CBDA (cannabidiolic acids) is one of the many compounds that can be found in cannabis and hemp. It is abundant in CBD-rich CBD varieties. When heated, it transforms into the more well-known cannabinoid CBD (cannabidiol).
Cannabinoids can be used to create a variety of medical and recreational effects. These effects include pain relief, stress relief, and euphoria. THC and CBD are two of the most well-known cannabinoids. They both originate from the CBGA (cannabigerolic acids) precursor.
CBGA can be converted to three main cannabinoid precursor chemicals, depending on the plant enzymes that are activated to direct its synthesis.
- THCA (tetrahydrocannabinolic acid)
- CBCA (cannabichromenic acids)
- CBDA (cannabidiolic acids)
Decarboxylation is when the cannabis plant is exposed to heat or sunlight. CBDA then converts to CBD. CBDA, also known as the precursor to CBD, is the raw form of CBDA.
Today, tinctures and topicals contain CBDA. To get their daily CBDA dose, many people drink raw hemp.
What is CBDA and why is it so important?
CBDA has potential medical benefits
CBDA, unlike most other cannabinoids, doesn’t bind to either the CB1 and CB2 receptors. CBDA instead interacts with the Endocannabinoid System by inhibiting the cyclooxygenase-2(COX-2) enzyme. The inflammation caused by injury or infection is associated with COX-2 enzymes. Therefore, CBDA can reduce inflammation and pain associated with it.

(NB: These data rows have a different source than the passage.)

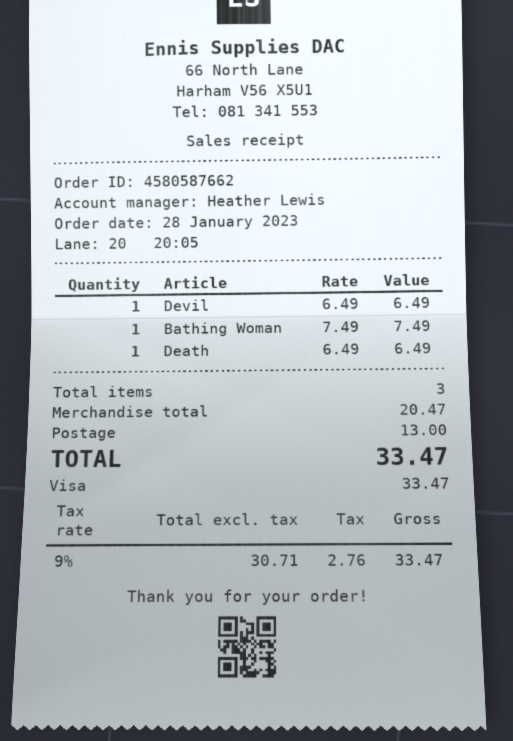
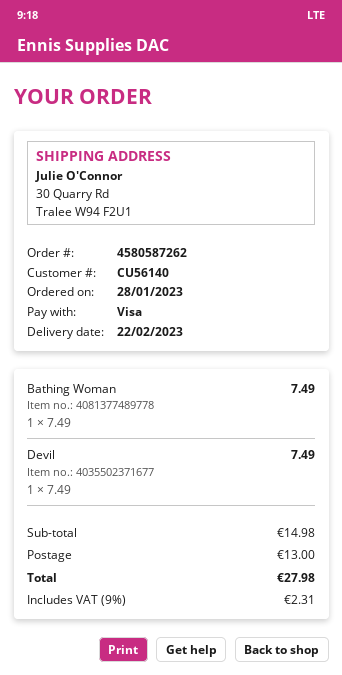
order number: 4580587662 -> 4580587262
Devil: 1 x 6.49 = 6.49 -> 1 x 7.49 = 7.49
Death: 1 x 6.49 = 6.49 -> none
subtotal: 20.47 -> 14.98
tax: 9% = 2.76 -> 9% = 2.31
total: 33.47 -> 27.98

One rodent study found that CBDA had an effect on serotonin levels. This chemical is produced by nerve cells and aids in signaling between cells. The core functions of the human body, such as motor skills, sleep, eating and emotion, are all dependent on serotonin.
Radiation and chemotherapy can trigger excess serotonin release, which can cause nausea and vomiting. Although vomiting can usually be managed with medication, nausea can be more difficult to manage. Many patients with cancer say nausea causes more distress than vomiting, because nausea is a constant sensation. One in five cancer patients would consider quitting treatment to avoid nausea.
Scientists have shown that CBDA can alter the body’s 5-HT-serotonin-producing receptors. This suggests that CBDA could be used as a treatment for chemotherapy-induced nausea/vomiting and other conditions that cause these symptoms. More research is necessary.
Current Research on CBDA
CBDA has been studied by scientists for over a decade.
A 2008 study focused on the anti-inflammatory properties of CBDA. It was specifically studied for its COX-2 inhibitor capabilities. The research team compared CBDA’s molecular structure with NSAIDs, which are commonly used to treat inflammation. They found that their chemical structures were remarkably similar. Both drugs have been shown to inhibit COX-2 receptors. The initial study revealed that CBDA is a promising anti-inflammatory agent.
CBDA is thought to be an anticonvulsive, similar to how it controls nausea. Scientists have found that CBDA has 100x the affinity to the 5-HT receptors than CBD. One reason is that CBDA’s bioavailability means that the body can metabolize it with less effort.
The same receptor affinity could mean that CBDA could effectively combat depression. CBDA acts on 5-HT receptors the same way that a selective serotonin reuptake inhibit (SSRI) antidepressant medication would.
Most CBDA studies to date have been conducted in non-human preclinical studies. Although human trials are still needed, some companies such as GW Pharmaceuticals, based in the UK, are paving their way. GW Pharmaceuticals produces a CBD oil of pharmaceutical quality called Epidex. This is the first prescription drug derived from cannabis to be approved by US Food and Drug Administration.
The FDA required that the company conduct CBD research. However, GW’s own research has shown that CBDA is a more effective seizure treatment. Two other CBDA medical-use patents were filed by the company: one for treatment of cancer treatment and one for inflammatory dermatology.
While CBDA has not been tested on cancer cells yet, preliminary studies suggest that CBDA may stop the migration of MDA-MB-231.